Exercise goal: Lines with "securely": please show every one of them from the listing below.

________

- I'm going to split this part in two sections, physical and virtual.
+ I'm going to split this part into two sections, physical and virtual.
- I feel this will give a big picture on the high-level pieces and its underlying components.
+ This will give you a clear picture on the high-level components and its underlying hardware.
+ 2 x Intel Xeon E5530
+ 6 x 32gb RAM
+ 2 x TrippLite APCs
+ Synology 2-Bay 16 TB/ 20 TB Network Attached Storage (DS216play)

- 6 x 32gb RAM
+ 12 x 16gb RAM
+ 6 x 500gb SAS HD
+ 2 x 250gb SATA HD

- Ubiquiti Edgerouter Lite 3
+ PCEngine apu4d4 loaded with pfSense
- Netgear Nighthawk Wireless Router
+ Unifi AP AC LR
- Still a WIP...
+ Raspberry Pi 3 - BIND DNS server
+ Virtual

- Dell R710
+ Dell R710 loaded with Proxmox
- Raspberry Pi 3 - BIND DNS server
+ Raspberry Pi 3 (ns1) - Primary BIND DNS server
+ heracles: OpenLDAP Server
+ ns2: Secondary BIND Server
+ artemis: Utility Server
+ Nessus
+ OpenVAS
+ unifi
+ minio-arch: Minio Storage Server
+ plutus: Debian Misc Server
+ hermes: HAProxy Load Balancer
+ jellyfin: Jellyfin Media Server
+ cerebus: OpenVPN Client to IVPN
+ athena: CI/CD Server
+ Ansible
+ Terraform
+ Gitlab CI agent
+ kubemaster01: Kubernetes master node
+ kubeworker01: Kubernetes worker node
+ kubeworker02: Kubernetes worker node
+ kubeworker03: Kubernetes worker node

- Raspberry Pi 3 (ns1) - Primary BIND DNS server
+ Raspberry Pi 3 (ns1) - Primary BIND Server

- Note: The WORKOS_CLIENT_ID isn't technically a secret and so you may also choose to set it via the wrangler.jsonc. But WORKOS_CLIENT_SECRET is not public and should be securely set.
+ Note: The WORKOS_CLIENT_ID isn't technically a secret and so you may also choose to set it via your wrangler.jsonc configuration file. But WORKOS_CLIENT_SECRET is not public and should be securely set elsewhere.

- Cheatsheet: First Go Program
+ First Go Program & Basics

________

Response to the task:
- Note: The WORKOS_CLIENT_ID isn't technically a secret and so you may also choose to set it via the wrangler.jsonc. But WORKOS_CLIENT_SECRET is not public and should be securely set.
+ Note: The WORKOS_CLIENT_ID isn't technically a secret and so you may also choose to set it via your wrangler.jsonc configuration file. But WORKOS_CLIENT_SECRET is not public and should be securely set elsewhere.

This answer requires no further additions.